## Web interface edit records
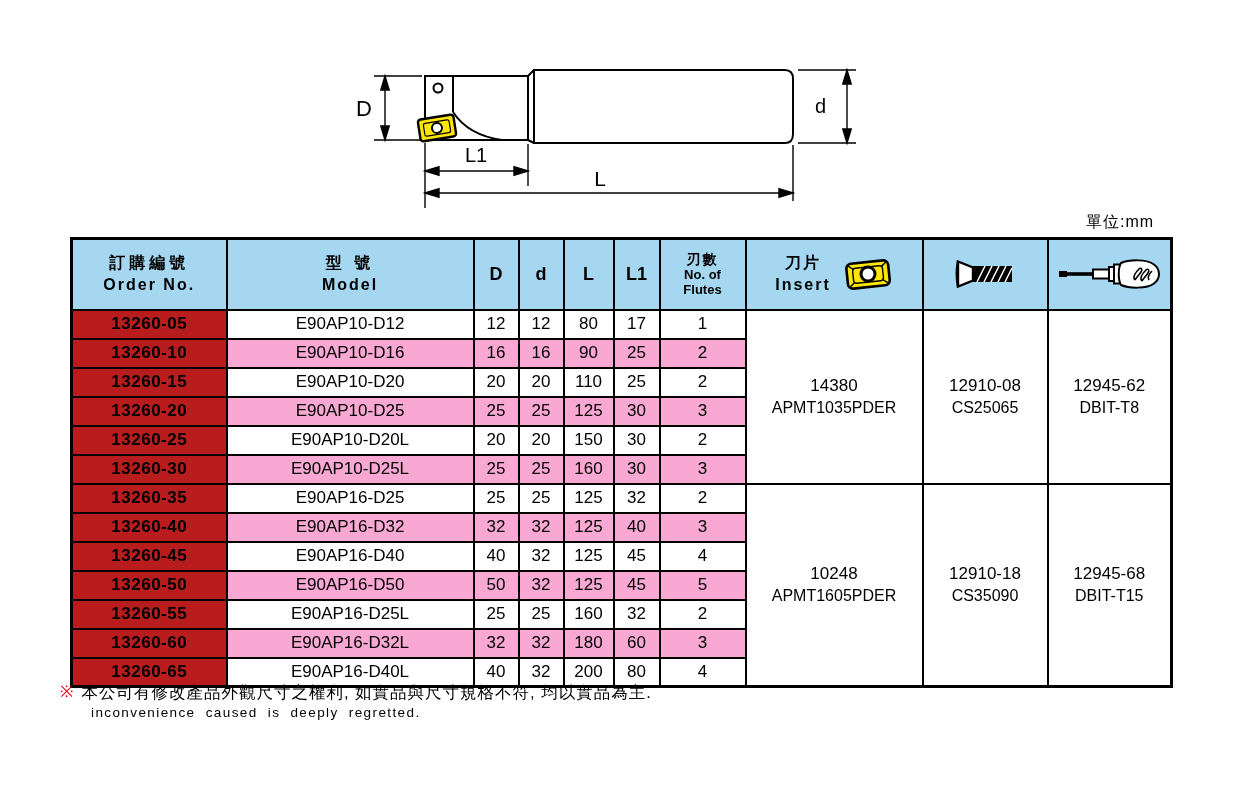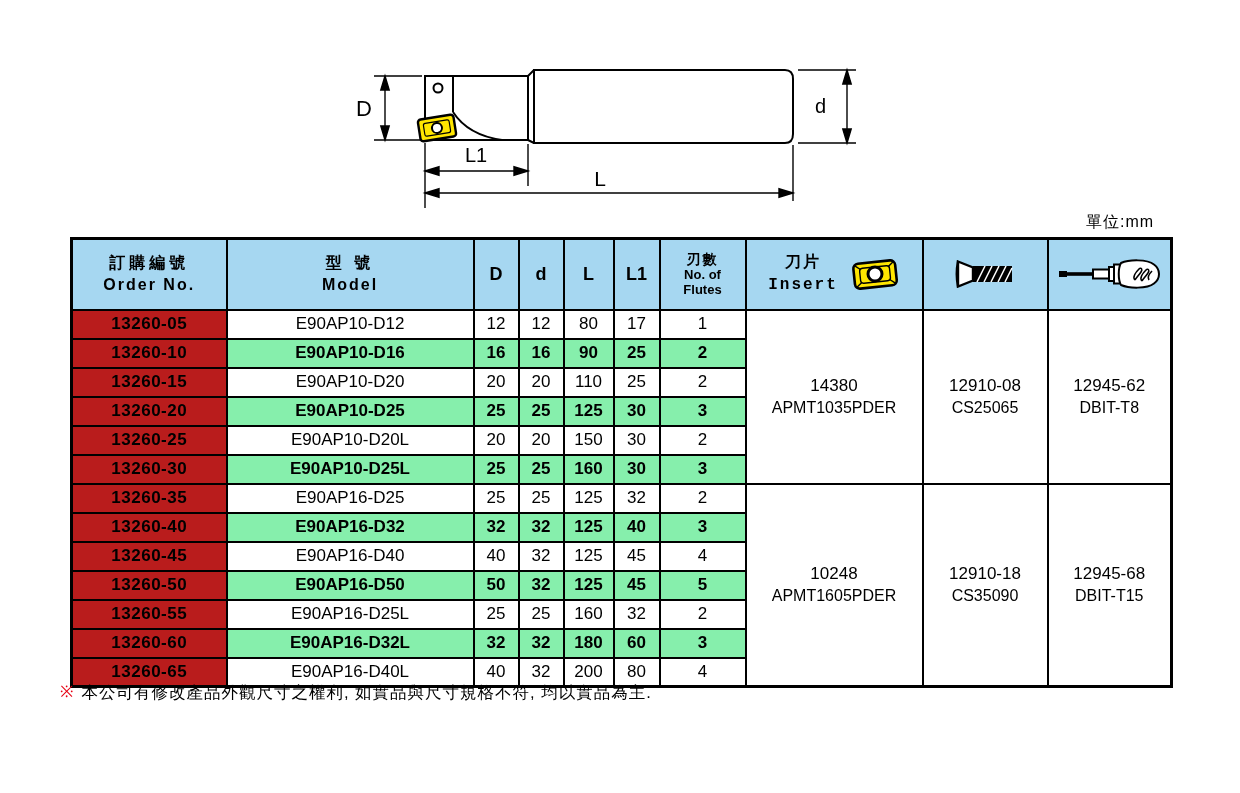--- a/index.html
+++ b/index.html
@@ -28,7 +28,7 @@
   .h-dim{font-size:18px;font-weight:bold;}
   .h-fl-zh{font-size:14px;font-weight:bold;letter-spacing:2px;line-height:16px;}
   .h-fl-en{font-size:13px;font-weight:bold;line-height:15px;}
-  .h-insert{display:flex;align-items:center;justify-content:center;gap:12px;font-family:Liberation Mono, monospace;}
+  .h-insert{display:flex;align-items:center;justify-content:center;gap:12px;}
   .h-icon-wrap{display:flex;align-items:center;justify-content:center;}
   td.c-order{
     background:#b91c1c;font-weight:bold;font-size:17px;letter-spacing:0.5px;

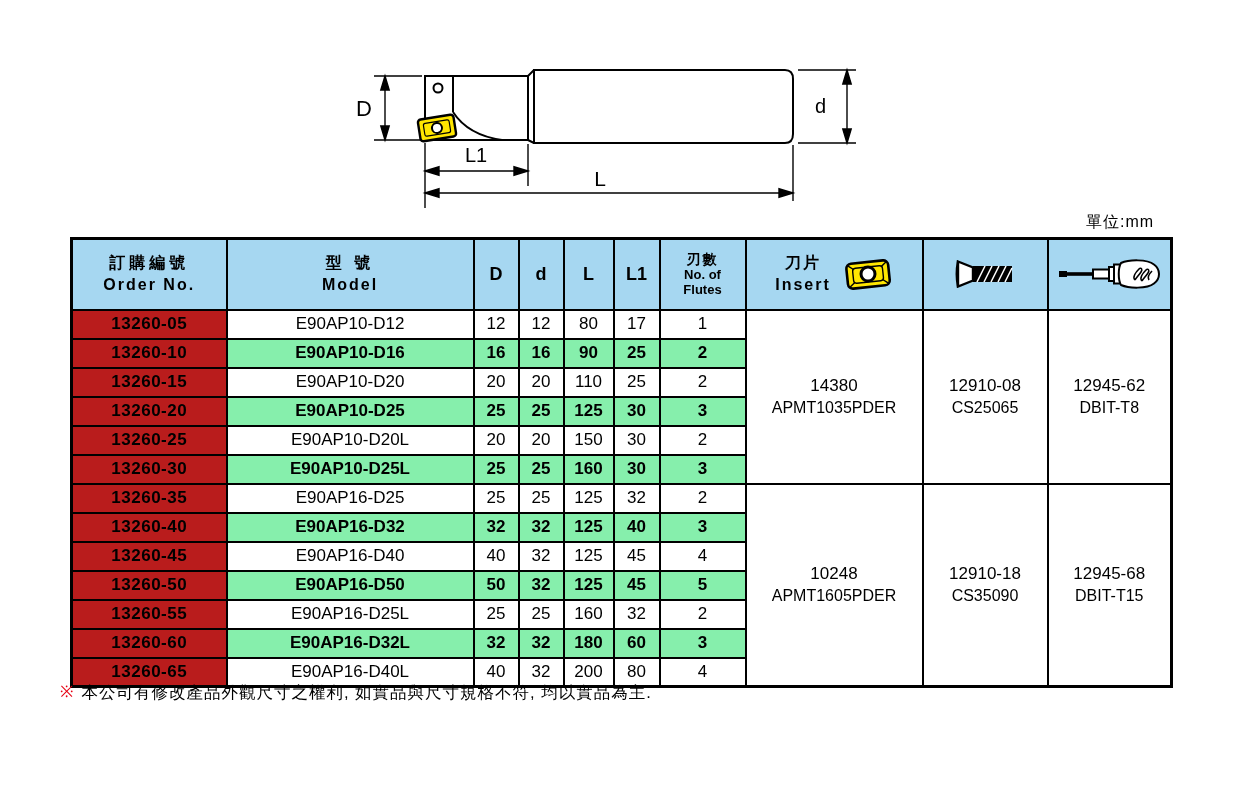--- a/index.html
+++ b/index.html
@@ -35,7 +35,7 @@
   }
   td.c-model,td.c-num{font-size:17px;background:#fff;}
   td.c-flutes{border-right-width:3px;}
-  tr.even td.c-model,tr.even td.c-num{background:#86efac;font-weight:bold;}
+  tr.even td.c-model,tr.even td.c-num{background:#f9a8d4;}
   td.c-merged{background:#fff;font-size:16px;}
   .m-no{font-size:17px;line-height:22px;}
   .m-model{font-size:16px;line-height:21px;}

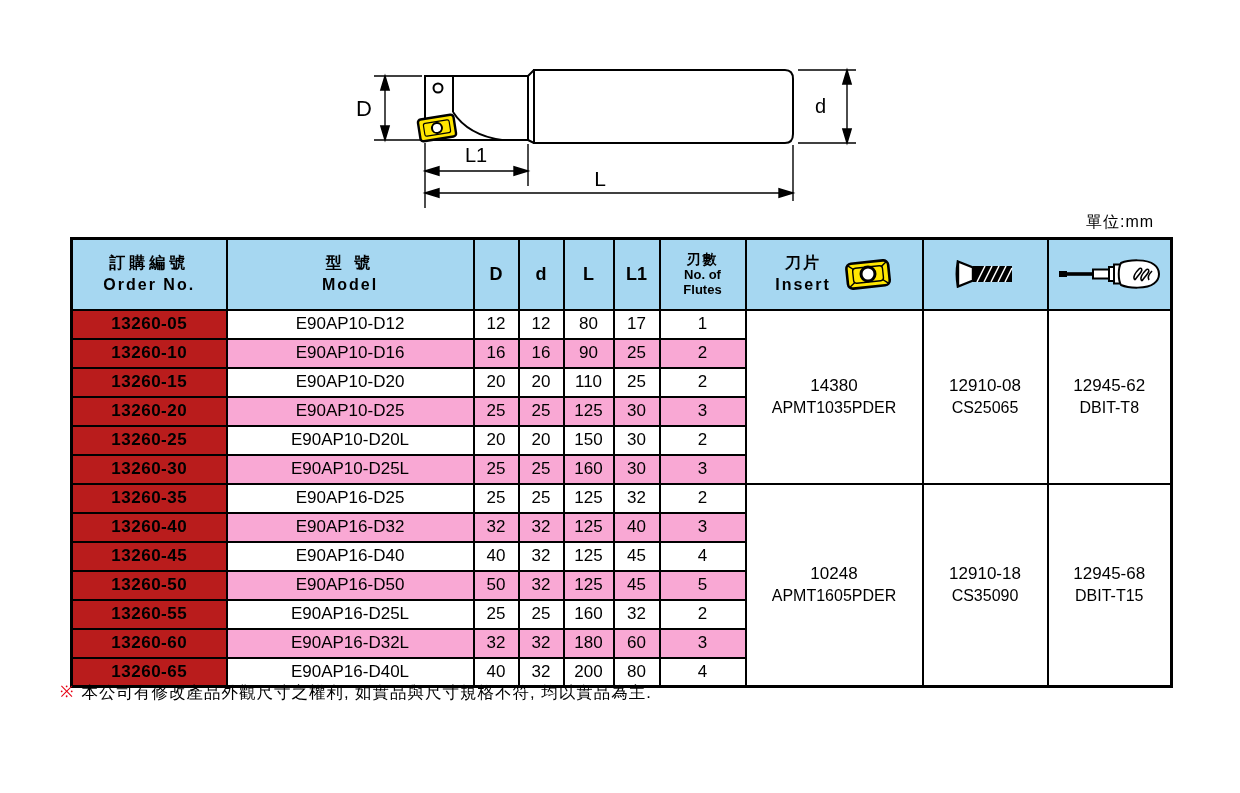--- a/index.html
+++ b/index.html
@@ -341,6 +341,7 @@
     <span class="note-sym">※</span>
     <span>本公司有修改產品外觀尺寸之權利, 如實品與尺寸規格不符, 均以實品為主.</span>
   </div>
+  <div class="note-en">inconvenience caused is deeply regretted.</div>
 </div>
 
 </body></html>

## Exercise objective
From top to bottom, restate the records above exactly and omit every picture.

## Solution for this task
--- a/index.html
+++ b/index.html
@@ -28,7 +28,7 @@
   .h-dim{font-size:18px;font-weight:bold;}
   .h-fl-zh{font-size:14px;font-weight:bold;letter-spacing:2px;line-height:16px;}
   .h-fl-en{font-size:13px;font-weight:bold;line-height:15px;}
-  .h-insert{display:flex;align-items:center;justify-content:center;gap:12px;font-family:Liberation Mono, monospace;}
+  .h-insert{display:flex;align-items:center;justify-content:center;gap:12px;}
   .h-icon-wrap{display:flex;align-items:center;justify-content:center;}
   td.c-order{
     background:#b91c1c;font-weight:bold;font-size:17px;letter-spacing:0.5px;

--- a/index.html
+++ b/index.html
@@ -35,7 +35,7 @@
   }
   td.c-model,td.c-num{font-size:17px;background:#fff;}
   td.c-flutes{border-right-width:3px;}
-  tr.even td.c-model,tr.even td.c-num{background:#86efac;font-weight:bold;}
+  tr.even td.c-model,tr.even td.c-num{background:#f9a8d4;}
   td.c-merged{background:#fff;font-size:16px;}
   .m-no{font-size:17px;line-height:22px;}
   .m-model{font-size:16px;line-height:21px;}

--- a/index.html
+++ b/index.html
@@ -341,6 +341,7 @@
     <span class="note-sym">※</span>
     <span>本公司有修改產品外觀尺寸之權利, 如實品與尺寸規格不符, 均以實品為主.</span>
   </div>
+  <div class="note-en">inconvenience caused is deeply regretted.</div>
 </div>
 
 </body></html>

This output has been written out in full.